• [Revision comparison data]
-----

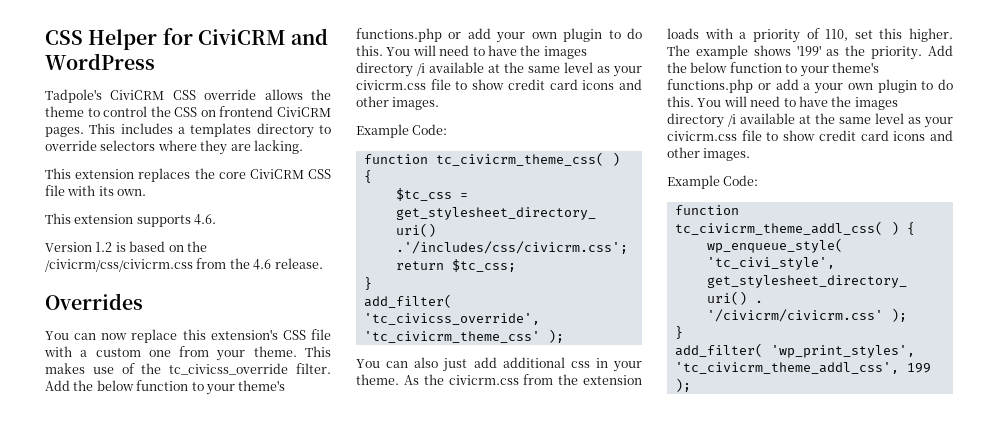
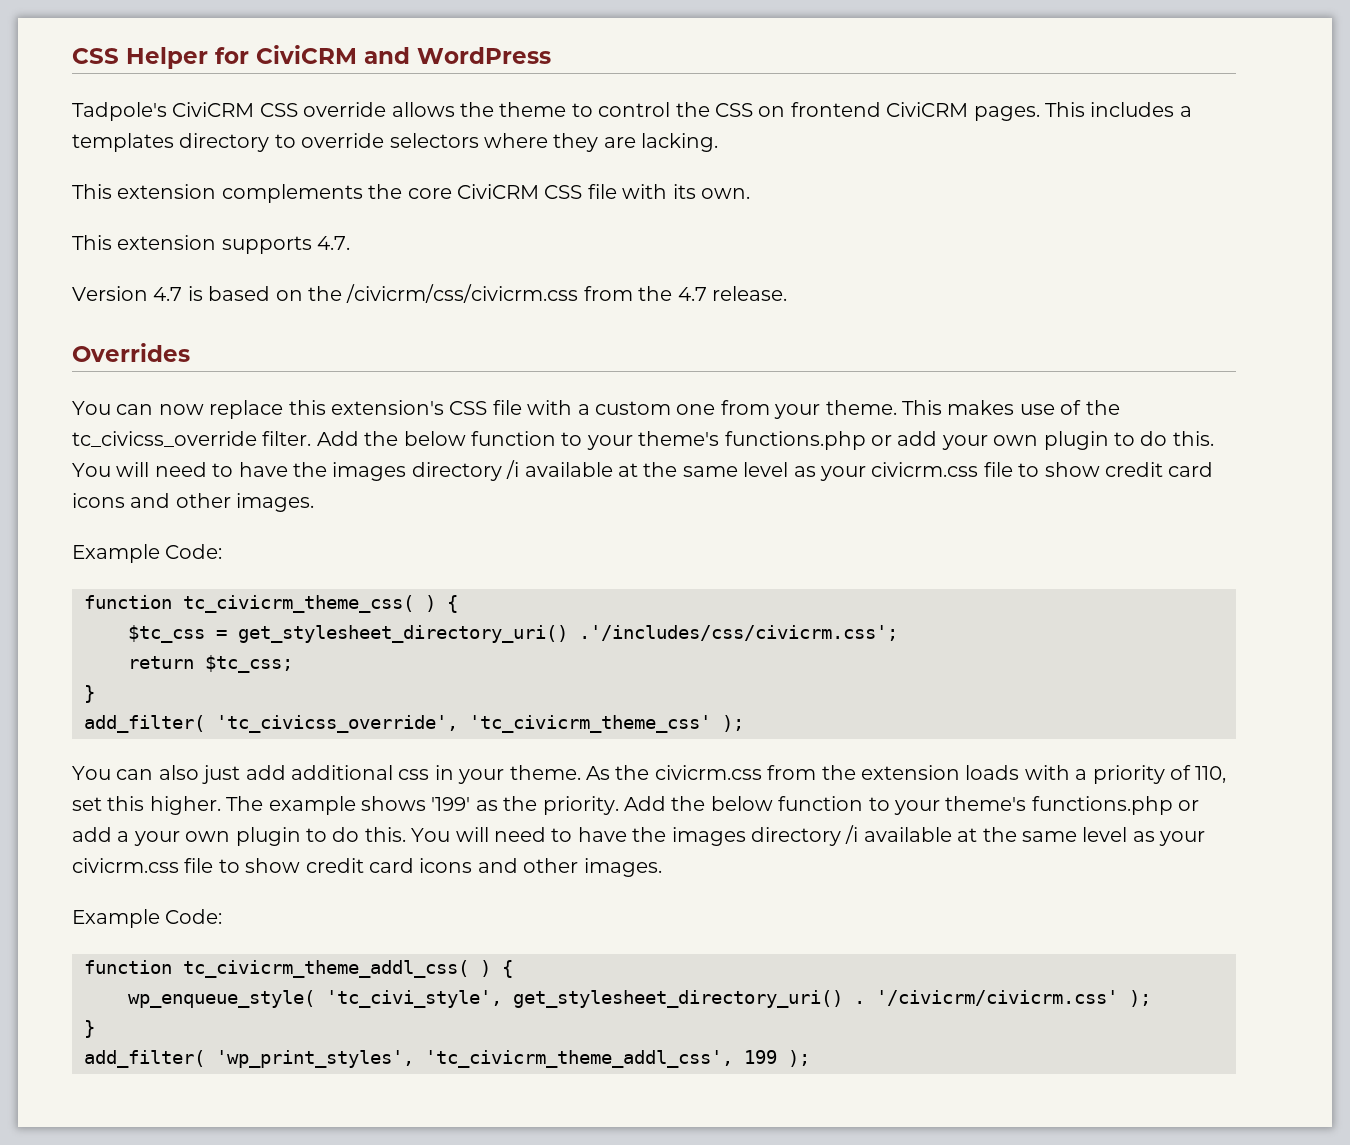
- This extension replaces the core CiviCRM CSS file with its own.
+ This extension complements the core CiviCRM CSS file with its own.
- This extension supports 4.6.
+ This extension supports 4.7.
- Version 1.2 is based on the /civicrm/css/civicrm.css from the 4.6 release.
+ Version 4.7 is based on the /civicrm/css/civicrm.css from the 4.7 release.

-----

• [What to produce]
Every line of the data that includes the word "supports" should be copied.

• [The completed task]
- This extension supports 4.6.
+ This extension supports 4.7.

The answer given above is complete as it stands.